-- Directions --
This exercise calls for the records to be returned exactly, with images removed.

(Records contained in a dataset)
==============================

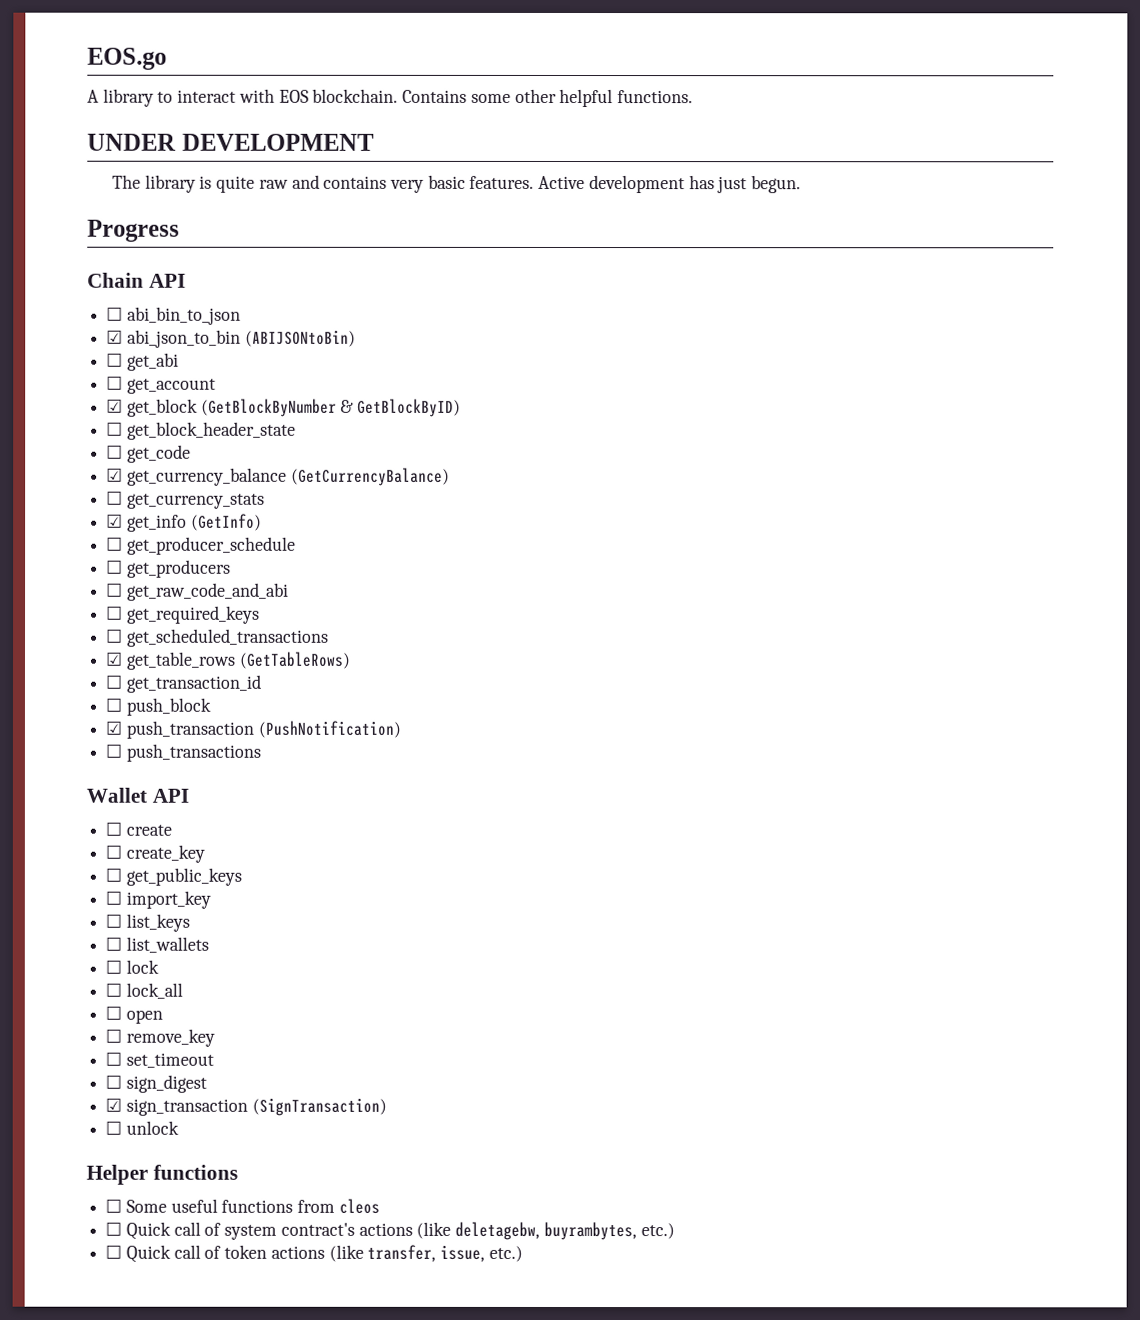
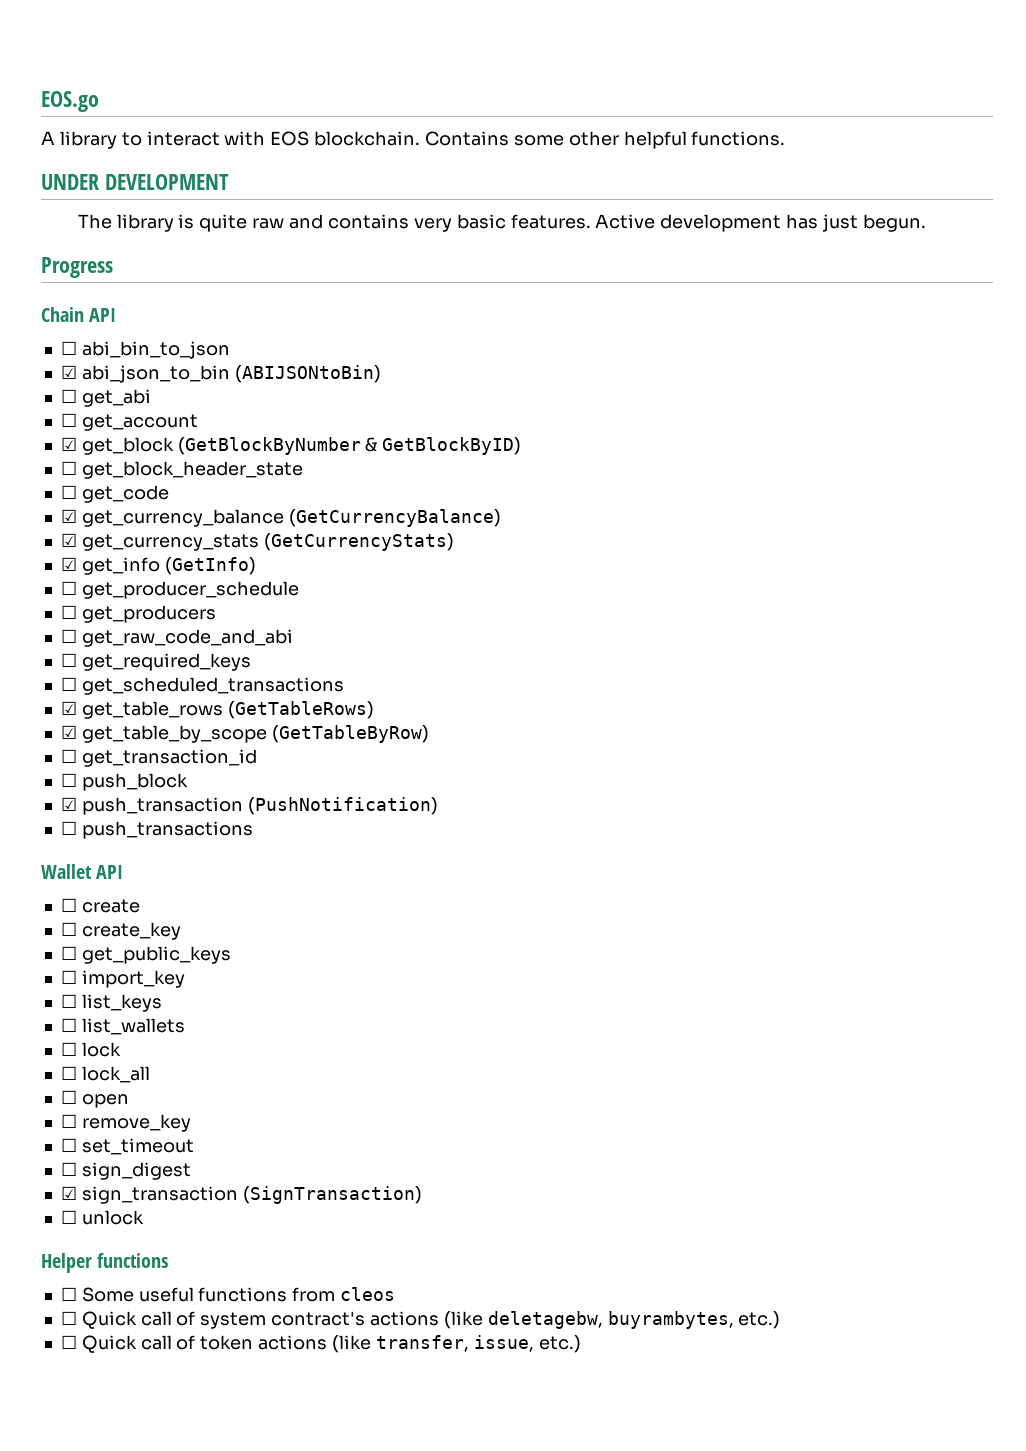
- ☐ get_currency_stats
+ ☑ get_currency_stats (GetCurrencyStats)
+ ☑ get_table_by_scope (GetTableByRow)

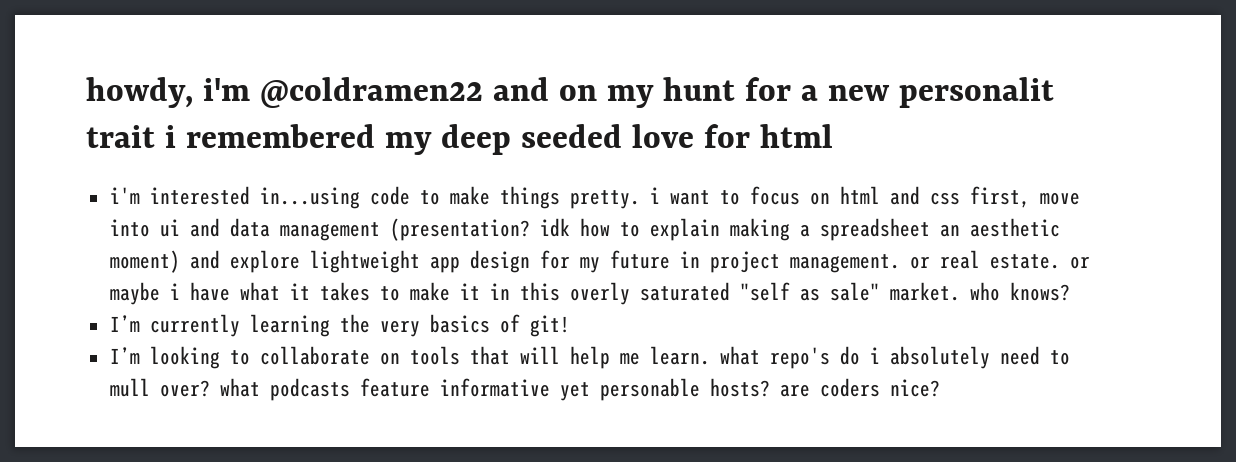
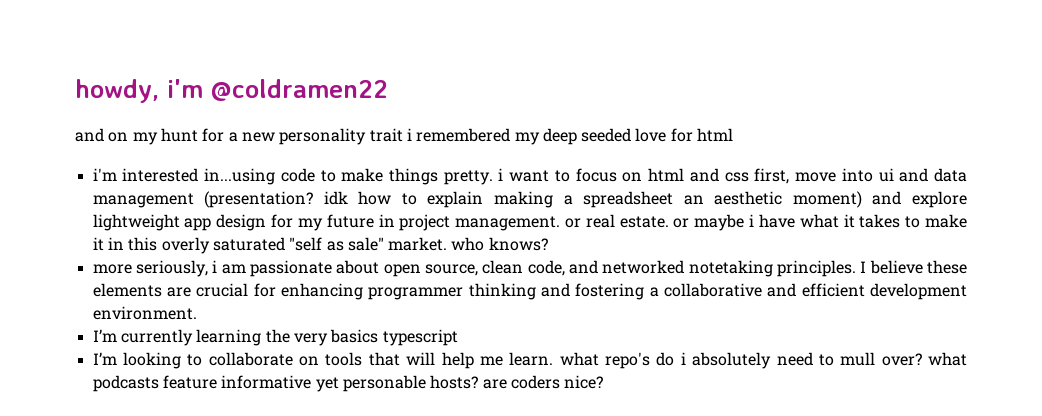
- howdy, i'm @coldramen22 and on my hunt for a new personalit trait i remembered my deep seeded love for html
+ howdy, i'm @coldramen22
+ and on my hunt for a new personality trait i remembered my deep seeded love for html
+ more seriously, i am passionate about open source, clean code, and networked notetaking principles. I believe these elements are crucial for enhancing programmer thinking and fostering a collaborative and efficient development environment.
- I’m currently learning the very basics of git!
+ I’m currently learning the very basics typescript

==============================

-- Answer for the task --
- ☐ get_currency_stats
+ ☑ get_currency_stats (GetCurrencyStats)
+ ☑ get_table_by_scope (GetTableByRow)

- howdy, i'm @coldramen22 and on my hunt for a new personalit trait i remembered my deep seeded love for html
+ howdy, i'm @coldramen22
+ and on my hunt for a new personality trait i remembered my deep seeded love for html
+ more seriously, i am passionate about open source, clean code, and networked notetaking principles. I believe these elements are crucial for enhancing programmer thinking and fostering a collaborative and efficient development environment.
- I’m currently learning the very basics of git!
+ I’m currently learning the very basics typescript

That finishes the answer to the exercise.